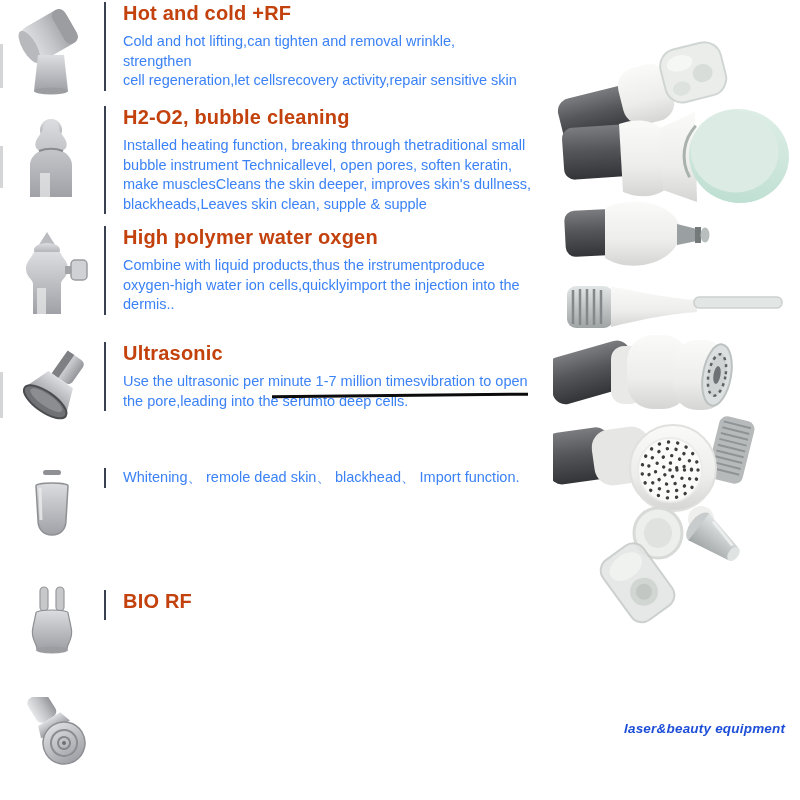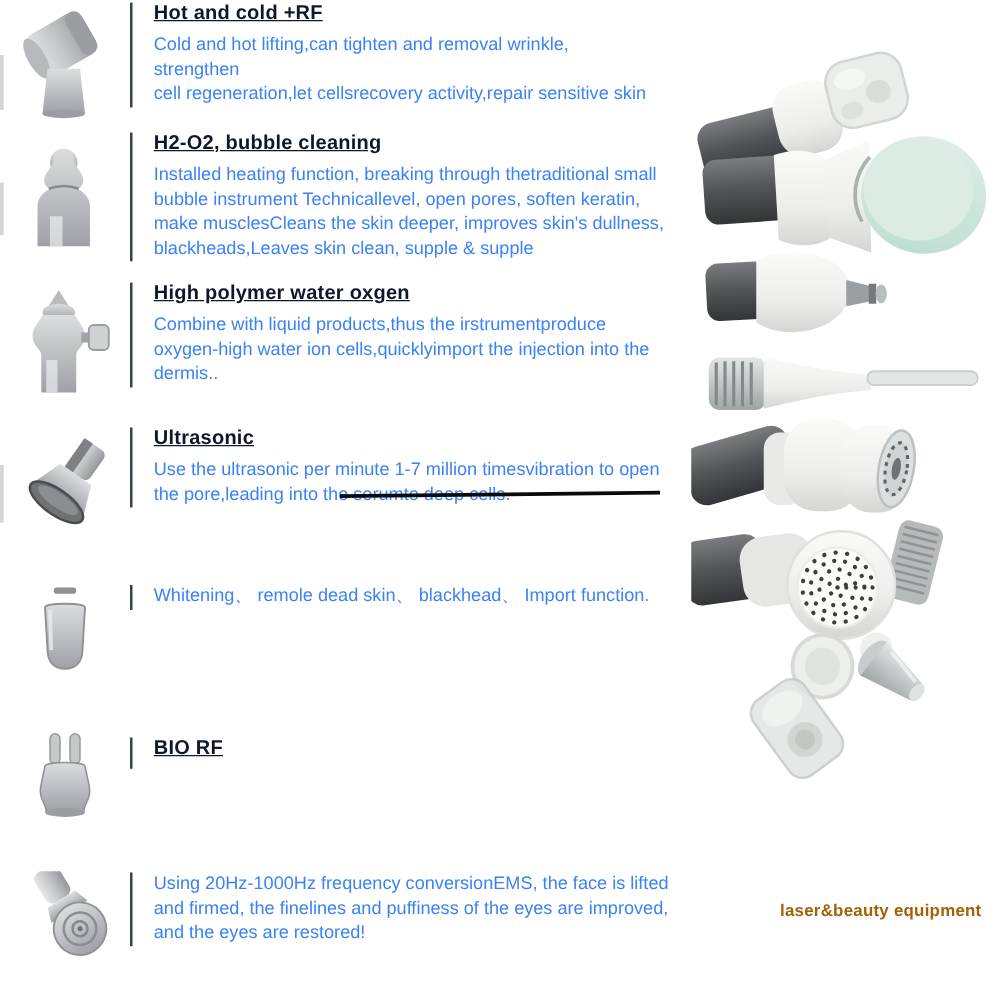--- a/index.html
+++ b/index.html
@@ -12,21 +12,21 @@
 
   
   .row{position:absolute;left:0;width:605px;}
   .icon-cell{position:absolute;left:2px;width:98px;display:flex;align-items:center;justify-content:center;}
   .text-block{
     position:absolute;left:104px;width:474px;
     border-left:2px solid #394050;
     padding-left:17px;
   }
   .sec-title{
-    margin:0 0 7px 0;font-size:16px;font-weight:bold;color:#0f172a;letter-spacing:.2px;text-decoration:underline;
+    margin:0 0 7px 0;font-size:20px;font-weight:bold;color:#c2410c;letter-spacing:.2px;
   }
   .sec-body{
     margin:0;font-size:14.5px;line-height:19.5px;color:#3b82f6;white-space:pre-line;
   }
 
   .row1{top:2px;}   .row1 .icon-cell{top:4px;height:90px;}
   .row2{top:106px;} .row2 .icon-cell{top:8px;height:90px;}
   .row3{top:226px;} .row3 .icon-cell{top:2px;height:90px;}
   .row4{top:342px;} .row4 .icon-cell{top:6px;height:84px;}
   .row5{top:468px;} .row5 .icon-cell{top:-4px;height:78px;}
@@ -47,21 +47,21 @@
 
   
   .montage{position:absolute;left:553px;top:40px;width:247px;height:660px;z-index:0;}
 
   
   .brand{position:absolute;left:600px;top:720px;width:200px;z-index:2;}
   .logo-text{
     font-size:45px;font-weight:bold;color:#a7a79b;letter-spacing:-2.5px;line-height:1.05;
   }
   .logo-tagline{
-    font-size:13.5px;font-weight:600;color:#a16207;letter-spacing:.2px;margin-top:1px;padding-left:24px;
+    font-size:13.5px;font-weight:600;color:#1d4ed8;letter-spacing:.2px;margin-top:1px;padding-left:24px;font-style:italic;
   }
 </style>
 </head>
 <body>
 
 <div class="stage">
 
   <svg width="0" height="0" style="position:absolute">
     <defs>
       <linearGradient id="gDark" x1="0" y1="0" x2="0" y2="1">
@@ -296,23 +296,20 @@
           <rect x="32" y="-6" width="22" height="28" rx="6" fill="url(#gIconH)"></rect>
           <path d="M30,22 L56,22 L60,34 L26,34 Z" fill="url(#gIcon)"></path>
           <circle cx="43" cy="50" r="21" fill="url(#gIcon)" stroke="#8e9093" stroke-width="1.5"></circle>
           <circle cx="43" cy="50" r="13" fill="none" stroke="#8b8d90" stroke-width="2"></circle>
           <circle cx="43" cy="50" r="6" fill="none" stroke="#85878a" stroke-width="2"></circle>
           <circle cx="43" cy="50" r="2" fill="#6f7175"></circle>
         </g>
       </svg>
     </div>
     <div class="text-block">
-      <p class="sec-body">Using 20Hz-1000Hz frequency conversionEMS, the face is lifted
-and firmed, the finelines and puffiness of the eyes are improved,
-and the eyes are restored!</p>
     </div>
   </div>
 
   <div class="brand">
     <div class="logo-tagline">laser&amp;beauty equipment</div>
   </div>
 
 </div>
 
 </body></html>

========================================

*PROBLEM REQUIREMENTS*
Only the lines holding the string "height" are needed; copy each of them from the material above.

*EXPECTED ANSWER*
     margin:0;font-size:14.5px;line-height:19.5px;color:#3b82f6;white-space:pre-line;
   .row1{top:2px;}   .row1 .icon-cell{top:4px;height:90px;}
   .row2{top:106px;} .row2 .icon-cell{top:8px;height:90px;}
   .row3{top:226px;} .row3 .icon-cell{top:2px;height:90px;}
   .row4{top:342px;} .row4 .icon-cell{top:6px;height:84px;}
   .row5{top:468px;} .row5 .icon-cell{top:-4px;height:78px;}
   .montage{position:absolute;left:553px;top:40px;width:247px;height:660px;z-index:0;}
     font-size:45px;font-weight:bold;color:#a7a79b;letter-spacing:-2.5px;line-height:1.05;
   <svg width="0" height="0" style="position:absolute">
           <rect x="32" y="-6" width="22" height="28" rx="6" fill="url(#gIconH)"></rect>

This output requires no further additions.